I can also offer a rough line-item of where money goes, on retreat that have a
sticker price:

1.) Cost. Many communities don't have their own retreat facilities and are
thus basically booking room and board at a venue. Every venue has different
amenities, costs, and profit models, but even a retreat site that operates at
low margins as a gift, where retreatants share rooms and do substantial
amounts of their own cooking and cleaning, even that is easily going to top
$50 per person per day, while having a basically "resort-ish" experience where
the group has single rooms and very little chores can approach $200 per day
(in California).

2.) Back into the community who volunteered to organize it. There's probably
100-200+ labor hours behind every retreat, which is done in part so the
teachings and practice can flourish, but is also motivated by the need to keep
paying rent and other expenses on the community's primary practice and meeting
space.

3.) To subsidize others.
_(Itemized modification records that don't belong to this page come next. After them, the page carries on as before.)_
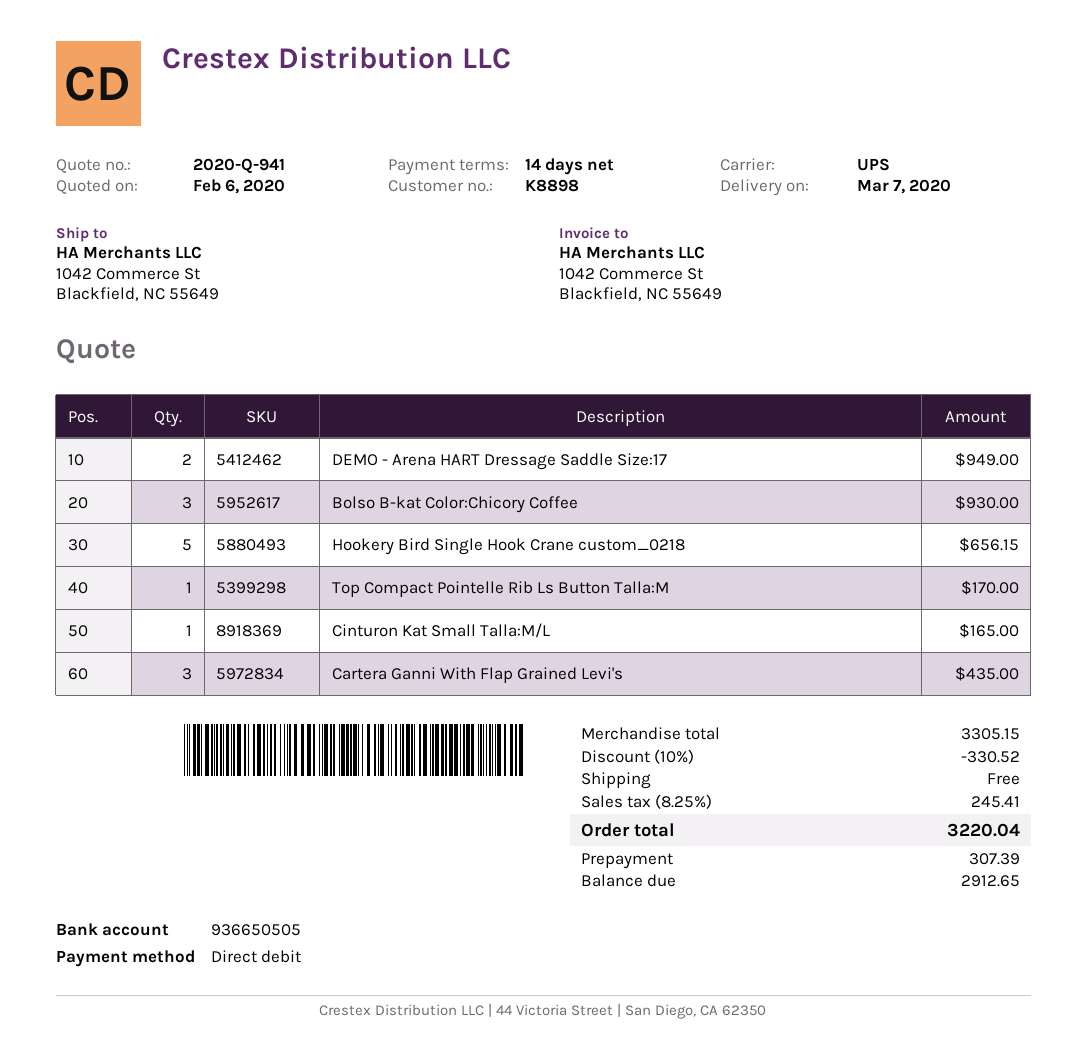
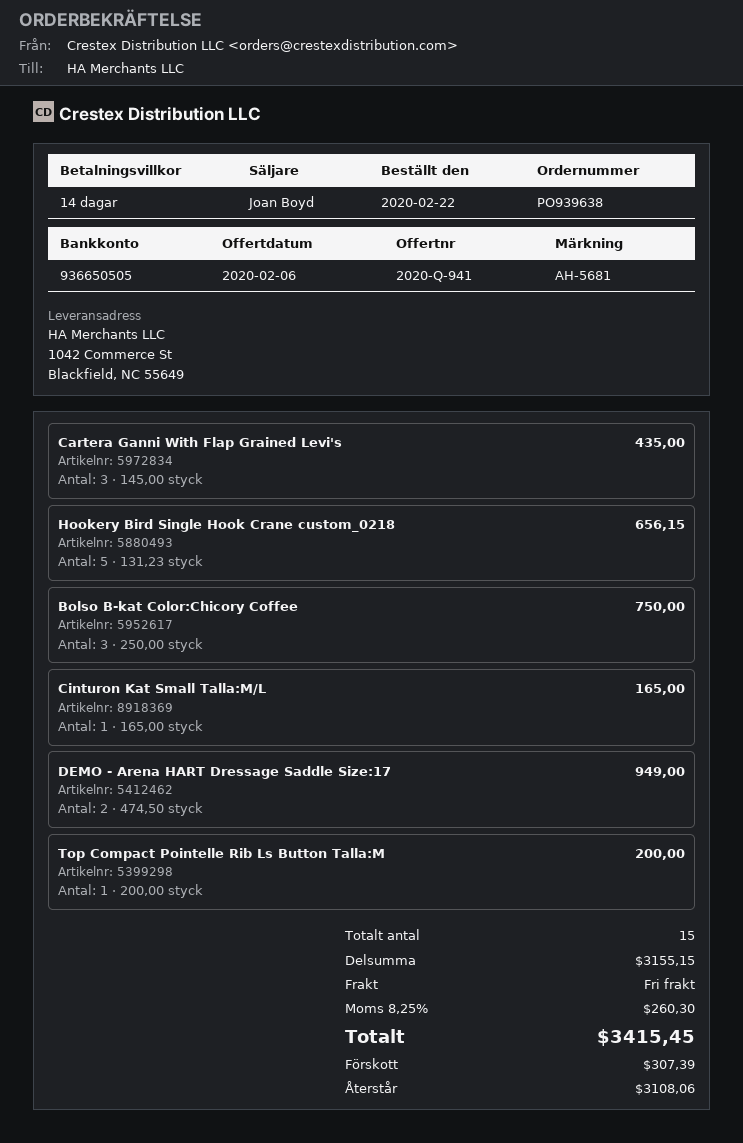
Bolso B-kat Color:Chicory Coffee: 3 for 930.00 -> 3 for 750.00
Top Compact Pointelle Rib Ls Button Talla:M: 1 for 170.00 -> 1 for 200.00
subtotal: 3305.15 -> 3155.15
discount: 10% = 330.52 -> none
tax: 8.25% = 245.41 -> 8.25% = 260.30
total: 3220.04 -> 3415.45
balance: 2912.65 -> 3108.06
I think the teacher or leader of almost anything
typically pays a reduced rate or nothing in recognition for their skill and
leadership. Additionally it's not uncommon for part of the "profit" from
retreats to be rolled into a scholarship funds for those whose ability to
contribute is less than the bottom line costs, when the amount from donations
doesn't match the need.

Also, Buddhism, and even more so mindfulness isn't necessarily concerned with
conforming to our ideas of minimalist or anti-materialistic. While it's true
that renunciation is often presented as part of the Buddhist path, retreats
meet people where they are in their readiness to leave their comforts behind.
A 5 - 14 day retreat might offer such comforts as the presence of a swimming
pool or lounge furniture during break times so that people don't feel like
they've joined monastic boot camp. There's many different things that get
called "meditation retreat" and generally they're each well suited for
different people at different times.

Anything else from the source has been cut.